According to the FBI, email fraud cost over $26 billion dollars worldwide between June 2016 and July 2019*.
Frequently malicious emails have an attachment or link that downloads a virus. Some fraudulent emails entice the recipient to visit a fake Web site setup to appear real. By logging in, the recipient then reveals his passwords to the hacker. Some recent email scams try and scare the recipient by threatening to release compromising pictures if the recipient doesn’t pay a bribe (usually no such pictures exist). Often the intent of fraudulent emails is to solicit money under false pretenses, with the malicious sender pretending to be someone else. These are called ‘phishing’ emails.
Effective phishing emails will appear to come from someone the recipient knows.

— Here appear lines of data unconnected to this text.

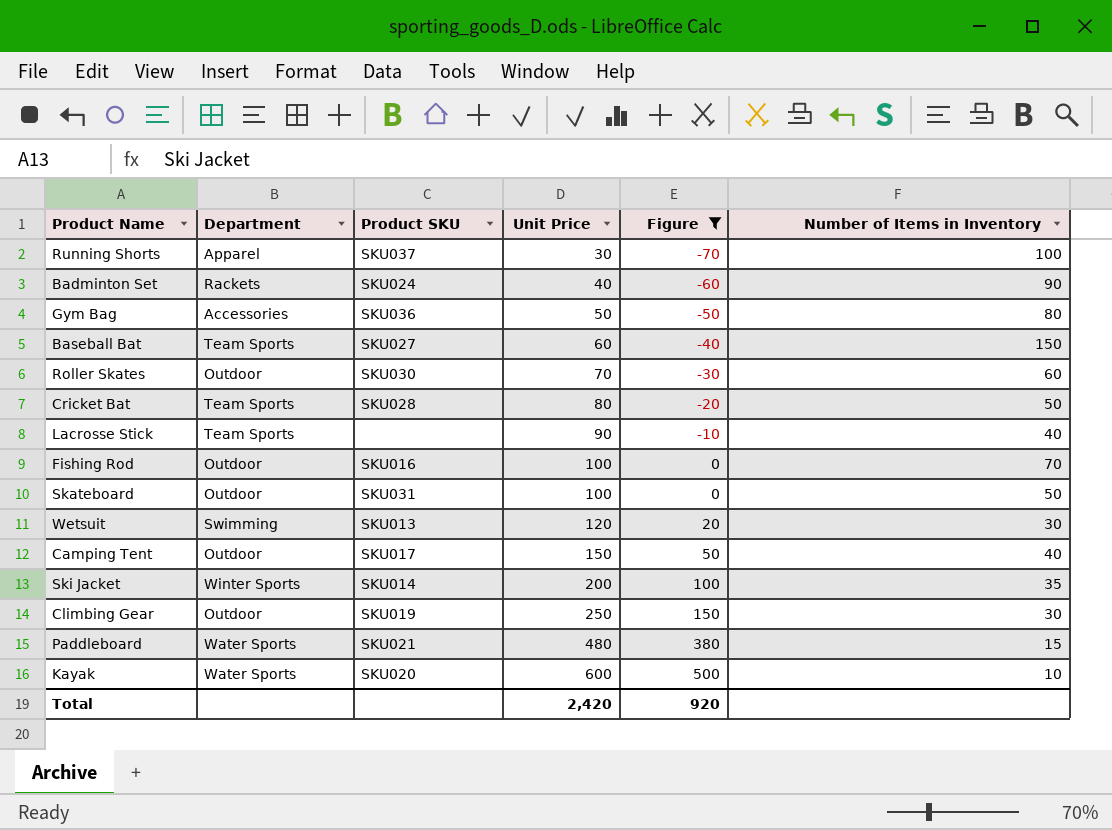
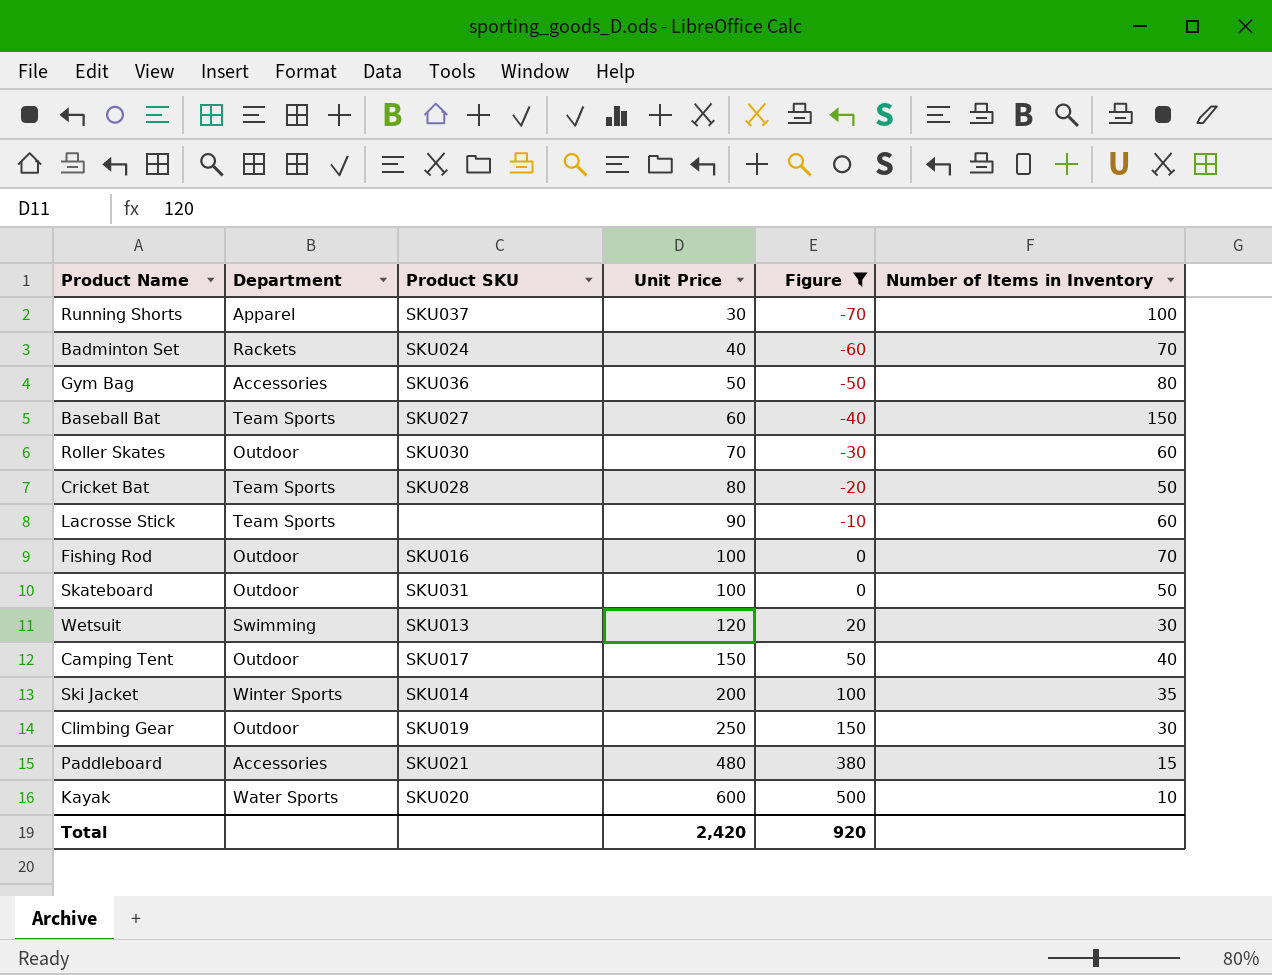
Badminton Set | Number of Items in Inventory: 90 -> 70
Lacrosse Stick | Number of Items in Inventory: 40 -> 60
Paddleboard | Department: Water Sports -> Accessories

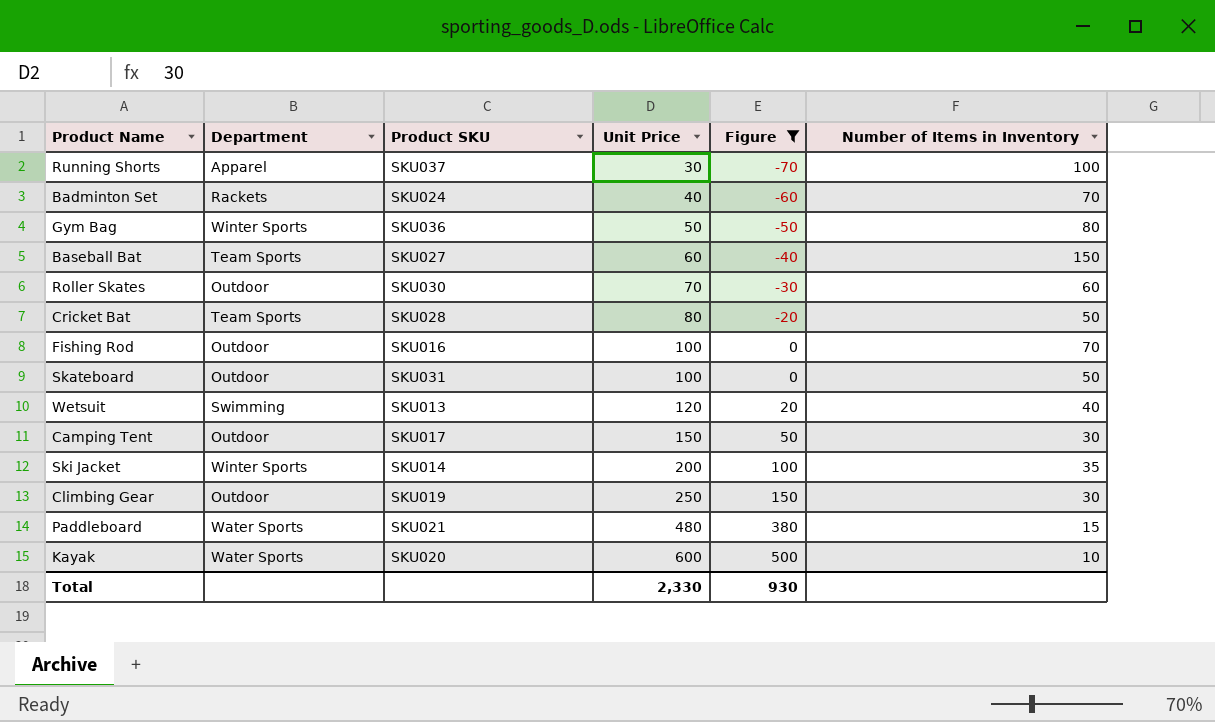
row Lacrosse Stick: Team Sports | none | 90 | -10 | 60 -> none
Gym Bag | Department: Accessories -> Winter Sports
Wetsuit | Number of Items in Inventory: 30 -> 40
Camping Tent | Number of Items in Inventory: 40 -> 30
Paddleboard | Department: Accessories -> Water Sports
Total | Unit Price: 2,420 -> 2,330
Total | Figure: 920 -> 930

For example, the email may use the actual name of a company’s CEO and request an employee’s password (note: employees should never share passwords with anyone). Or the email may contain the name of a vendor claiming an invoice is past due and providing a hacker’s untraceable bank account information.
Individuals can just as easily fall pray to email fraud as a corporation. Remember that doctor’s office I wrote about (see this post)… last week I got a fake email from their receptionist (using her actual name) claiming I owe them for an unpaid invoice. Despite their claim that my information had not been compromised, the attacker had clearly stolen my email address and their employees’ names.
Phishing emails fall into one of two categories:
- The hacker has gotten control of a real email account and is sending malicious emails
- The hacker uses a bogus email account with a name that the recipient is familiar with
It is not hard to mimic the name of someone known to the recipient. The attacker might have gotten known associates from successfully attacking coworkers, friends, customers, or vendors. Connections are easy to find on social media sites like LinkedIn or Facebook. There are services that offer lots of information on company executives. It is also easy to conduct a ‘social engineering’ campaign, in which the attacker calls coworkers and gathers information. The attacker might simply call the company’s main line and ask for the name of the CFO or IT Director, for instance.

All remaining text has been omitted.